Epilepsy is the most common neurological disease, with a prevalence ranging from 0.5% to 1% in developed countries [9]. Convulsions arise as a result of an imbalance between the excitatory and inhibitory systems in the central nervous system. The etiology of epilepsy is not fully understood (it may be the result of, among other things, perinatal trauma, infections of the central nervous system, head injury, and brain tumors) [10]. In order to effectively treat epilepsy, it is necessary to correctly diagnose the disease and introduce appropriate treatment. In approximately 70% of patients, monotherapy is the primary treatment method and allows full seizure control. The choice of an antiepileptic drug depends on the individual patient’s characteristics. The facts that should be taken into consideration here are the type of epilepsy, the patient’s age, the existence of comorbidities, and the possible drug interactions [11].
2. Materials and Methods
2.1. Patients
A CBZ level assessment was performed in the Department of Pharmacology and Therapy in patients from the Kuyavian-Pomeranian Voivodeship between the years 1991 and 2011. The trial was designed as a retrospective analysis and included 710 ambulatory and hospitalized patients. The determination of the CBZ level was most often combined with consultation with a clinical pharmacologist. At that time, it was the only such center in the region that measured the concentration of both antiepileptic (CBZ, valproic acid, phenytoin) and other drugs, e.g., digoxin [12]. Moreover, it was also the only center in the voivodeship that measured the concentration of novel oral anticoagulants (NOACs) in the following years [13]. The study population took carbamazepine in the form of oral tablets.
2.2. Procedures
For all patients, the carbamazepine concentration in the blood serum (without anticoagulants) taken during hospitalization was determined.
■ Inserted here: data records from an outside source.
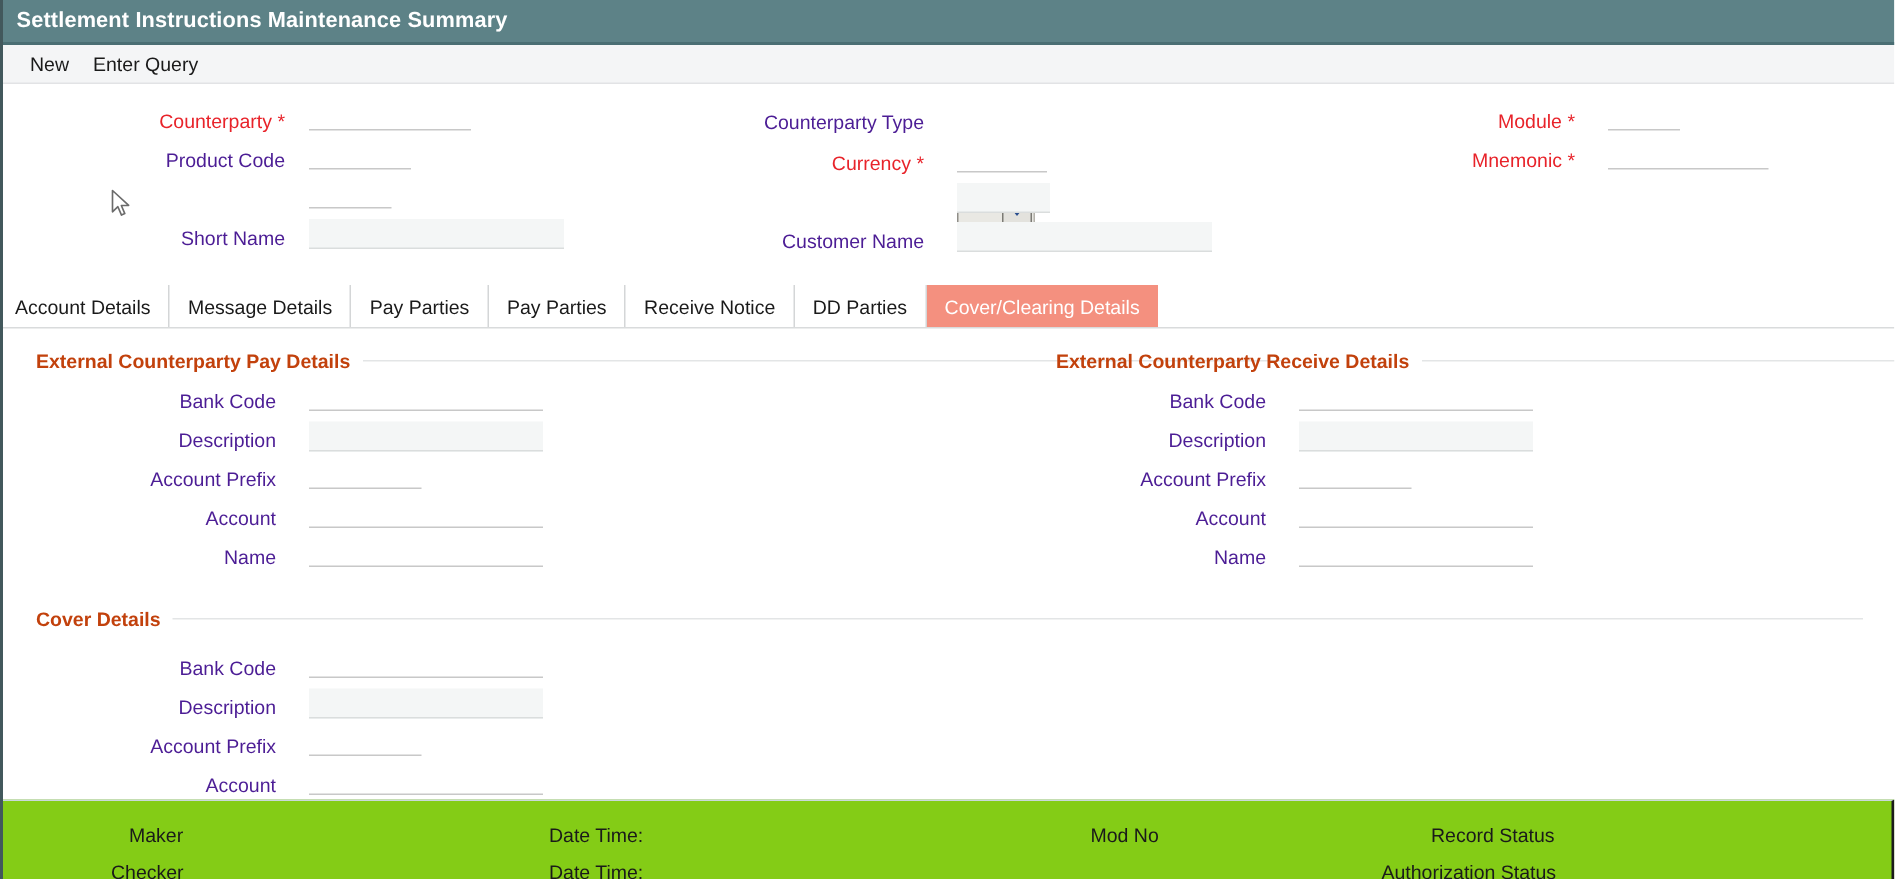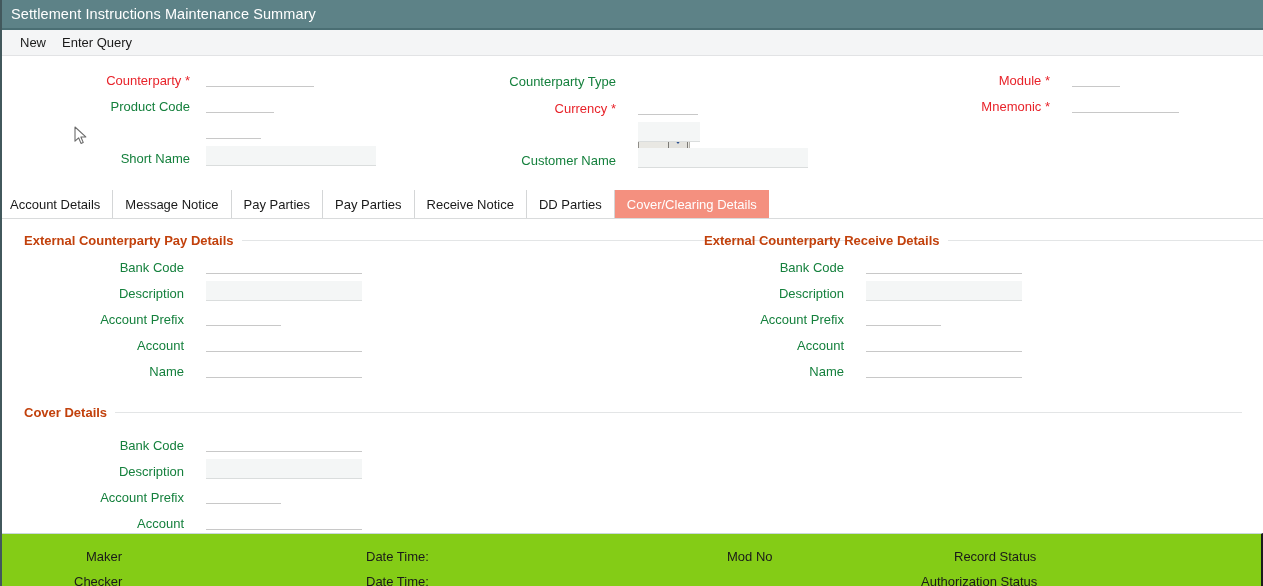"Settlement Instructions Maintenance" .title-bar { font-weight: none -> bold }
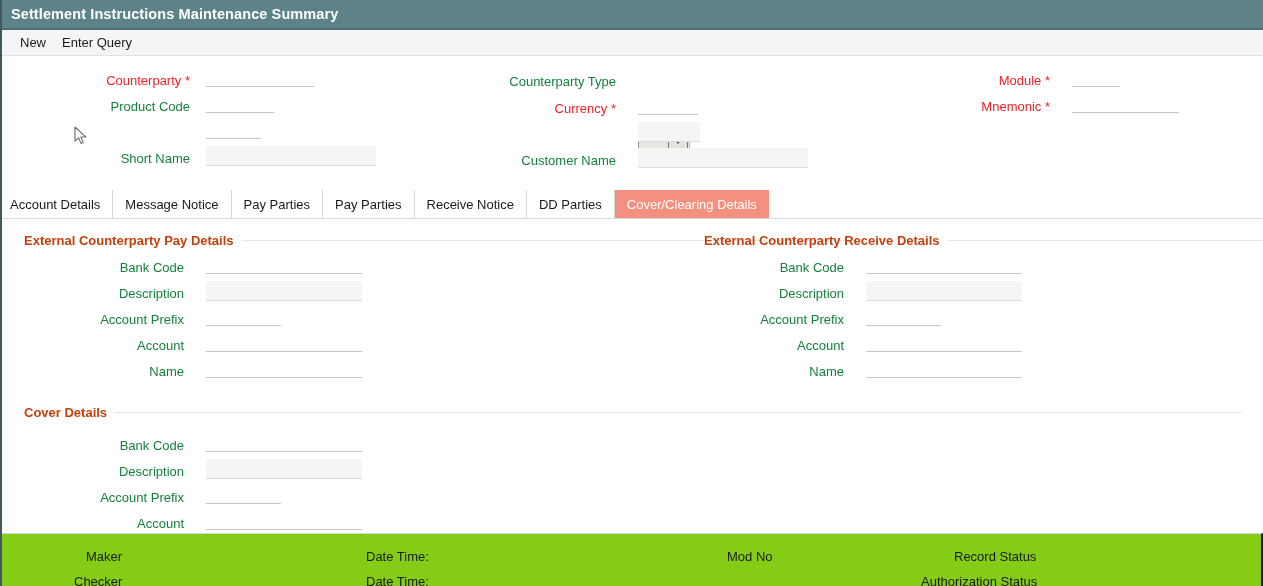"Counterparty Type" .fld .lbl { color: #15803d -> #4c1d95 }
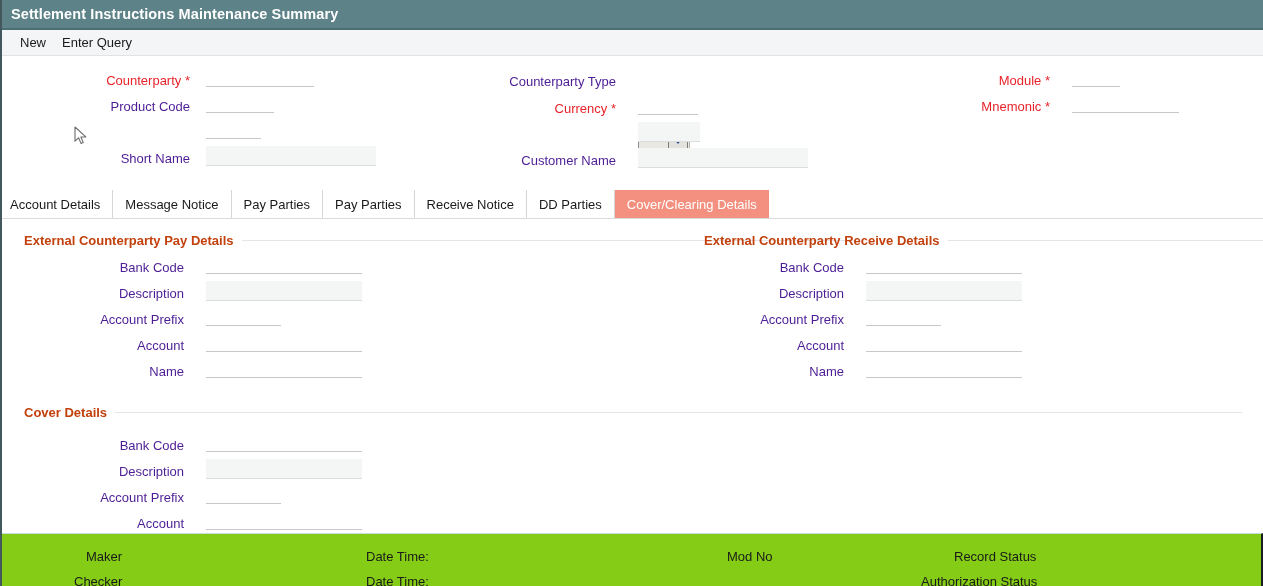"Message Notice" span { text: Notice -> Details }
Fluorescence polarization immunoassay (FPIA) performed by an Abbott GmbH TDx automatic analyzer was used to determine the CBZ serum concentration. The limit of detection was 0.005 µg/mL. The therapeutic range for carbamazepine was established as 4–12 µg/mL according to the manufacturer’s requirements.
2.3. Statistics
The Polish version of the statistical software Statistica 12.0 (StatSoft, Tulsa, OK, USA) was used to calculate statistical parameters. The Shapiro–Wilk test assay revealed that the distribution of continuous variables did not meet the criteria of a normal distribution. As a result, quantitative variables were shown as medians and quartile ranges. To compare the medians of independent variables, the Mann–Whitney test, the Kruskal–Wallis test, and the multiple comparison test were performed. Qualitative variables were presented as the number of patients with a particular feature and as the percentage of the analyzed group. Comparison between qualitative variables was performed using χ2. Values of p < 0.05 were treated as statistically significant. Values of p ≥ 0.05 and <0.10 were treated as a trend towards statistical significance. Values of p ≥ 0.10, which were treated as not significant, were replaced with the abbreviation ns (not significant).
3. Results
In total, 710 cases were analyzed, including 339 men and 371 women. The clinical characteristics of the study population, including the parameters of their CBZ drug therapy, are presented in Table 1. The average age of the study population was 19, the average height was 168 cm, the average weight was 59 kg, and the average BMI (body mass index) was 22.49 kg/m2. The most common reason for hospitalization was epilepsy—94.6%. The average daily carbamazepine intake among the examined patients was 600 mg (in the form of oral tablets). In 3.1% of cases, it was a single dose; 66.1% took two daily doses; and 26.9% took at least three doses per day. The average carbamazepine concentration in the blood serum of the study population was 5.58 µg/mL and remained within the therapeutic range. The therapeutic range was present in 71.0% of cases. The average time from the beginning of the carbamazepine treatment to the measurement of the carbamazepine concentration in the blood serum was 180 days.
Table 1.
Study Feature (n = 710) | Property Value |
---|---|
Age | 19.0 (11.0–31.0) |
3–17 (years) | 332 (46.8%) |
≥18 (years) | 378 (53.2%) |
Height (cm) | 168.0 (160.0–175.0) |
Body weight (kg) | 59.0 (35.0–70.0) |
BMI (kg/m2) | 22.49 (19.59–25.35) |
Sex | |
Men | 339 (47.7%) |
Women | 371 (52.3%) |
The main reason for hospitalization | |
Epilepsy | 672 (94.6%) |
Suspected drug overdose | 23 (3.2%) |
Suicide attempt | 8 (1.1%) |
Not specified | 7 (1.0%) |
The daily dose of carbamazepine (mg) * | 600.0 (400.0–800.0) |
The daily dose of carbamazepine per kilogram of body weight (mg) * | 12.00 (9.09–15.79) |
The number of doses per day | |
1 | 22 (3.1%) |
2 | 469 (66.1%) |
≥3 | 191 (26.9%) |
No data (including patients with suicide attempt) | 28 (3.9%) |
Carbamazepine concentration (µg/mL) Time period from the beginning of treatment with carbamazepine (days) |
5.58 (4.01–7.33) |
180.0 (60.0–700.0) | |
Carbamazepine below the therapeutic level (<4 µg/mL) |
177 (24.9%) |
The therapeutic level of carbamazepine (4–12 µg/mL) |
504 (71.0%) |
Carbamazepine above therapeutic level (≥12µg/mL) |
29 (4.1%) |
Abbreviations: BMI—body mass index. * patients with a suicide attempt and no dose data were excluded.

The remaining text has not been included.